A modo de presentación

Canela Fina es el epígrafe de la columna que he escrito en Canarias7 durante la última década. He trabajado en ese hueco de las páginas de opinión del periódico en cuestión tantas veces, que el director  medía el tamaño de los encargos que me hacía para otras páginas, como crónicas y otras piezas, en función de un nueva unidad métrica: la canela fina. Una canela fina, dos canelas finas...

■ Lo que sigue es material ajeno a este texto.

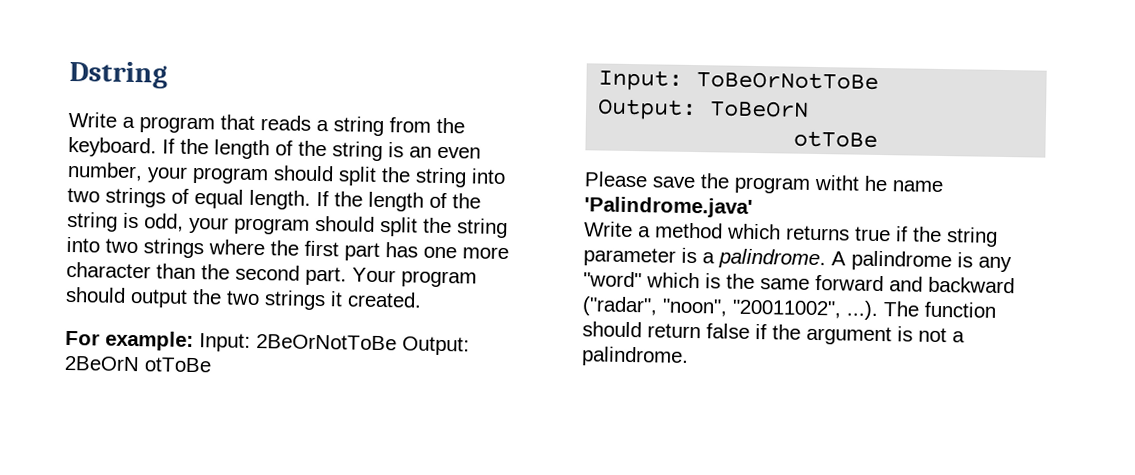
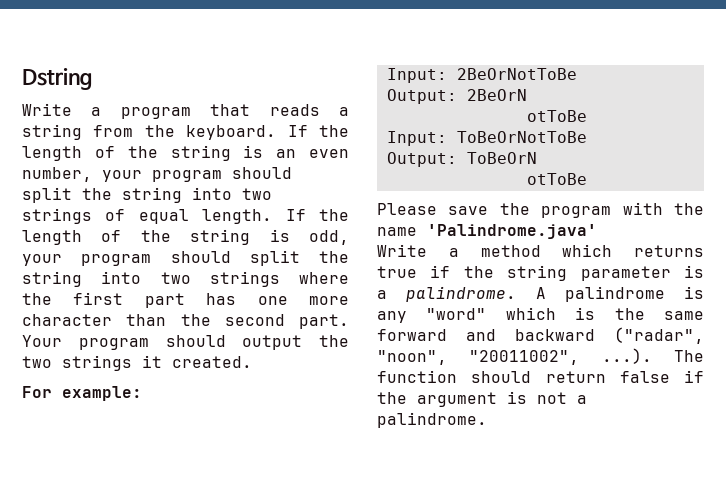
(194, 341) none -> (142, 393) //
(397, 342) none -> (577, 74) //
(140, 363) none -> (527, 95) //
[814,174,888,192] witht he -> [622,202,704,215] with the

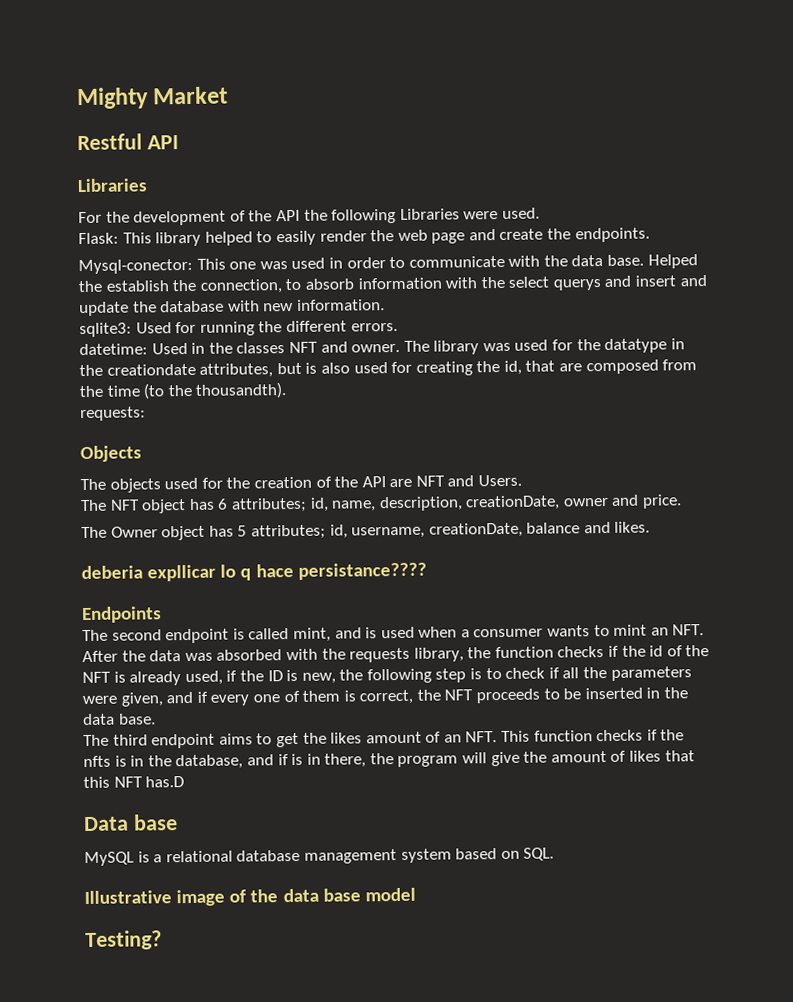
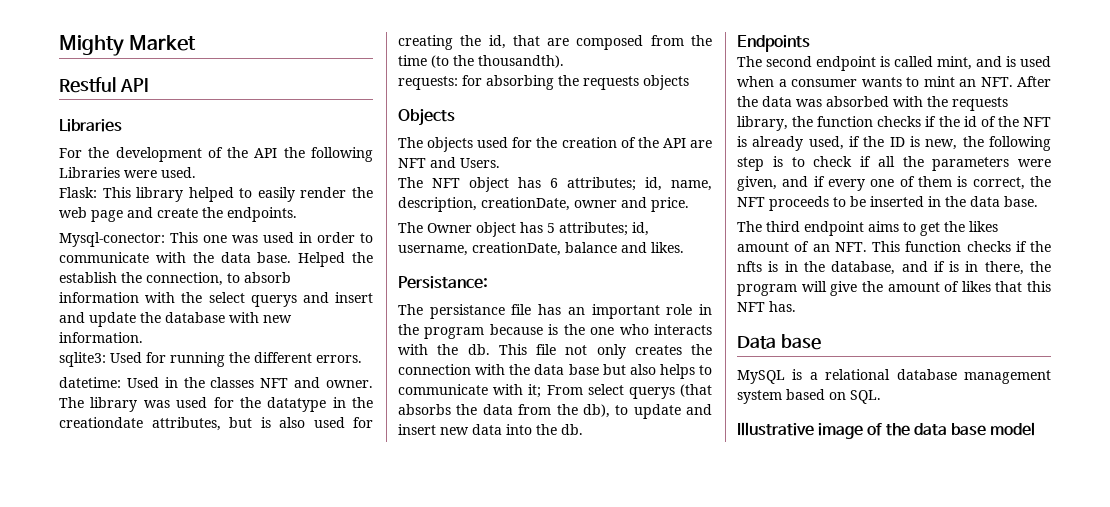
(146, 414) none -> [462,75,689,90] for absorbing the requests objects
[81,562,427,582] deberia expllicar lo q hace persistance???? -> [398,276,488,289] [398,304,712,319] [398,324,712,339] [398,344,712,359] [398,364,712,379] [398,384,712,399] [398,404,712,419] [398,424,583,435] Persistance: // The persistance file has an important role in the program because is the one who interacts with the db. This file not only creates the connection with the data base but also helps to communicate with it; From select querys (that absorbs the data from the db), to update and insert new data into the db.
[145,776,185,788] has.D -> [769,301,796,312] has.
[85,930,162,951] // Testing? -> (1036, 429) none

En un alarde de imaginación, escogí  Canela Fina para  identificar mis columnas sin percatarme de que ese rótulo se lo había agenciado mucho antes Luis María Ansón. Lo cierto es que lo hice rememorando la letra de una preciosa canción de Serrat, Kubala, pero vez en cuando me asaltaba la idea de que Ansón me iba a denunciar por apropiación indebida. Siempre me consolé pensando que difícilmente se percataría algún día de mi existencia periodística. Ahora ya no hay peligro, creo, porque Canela Fina dejó de existir como columna de opinión en Canarias7 el 25 de noviembre de 2011, fecha en la que, después de 24 largos años,  fui despedida de la empresa por lo que denominan razones objetivas de carácter económico. Esta es una iniciativa sin ánimo de lucro, pero me encantaría poder lucrarme con ella y dejar así de ser una carga para las arcas públicas. O sea, para su bolsillo y el mío. Avisados quedan.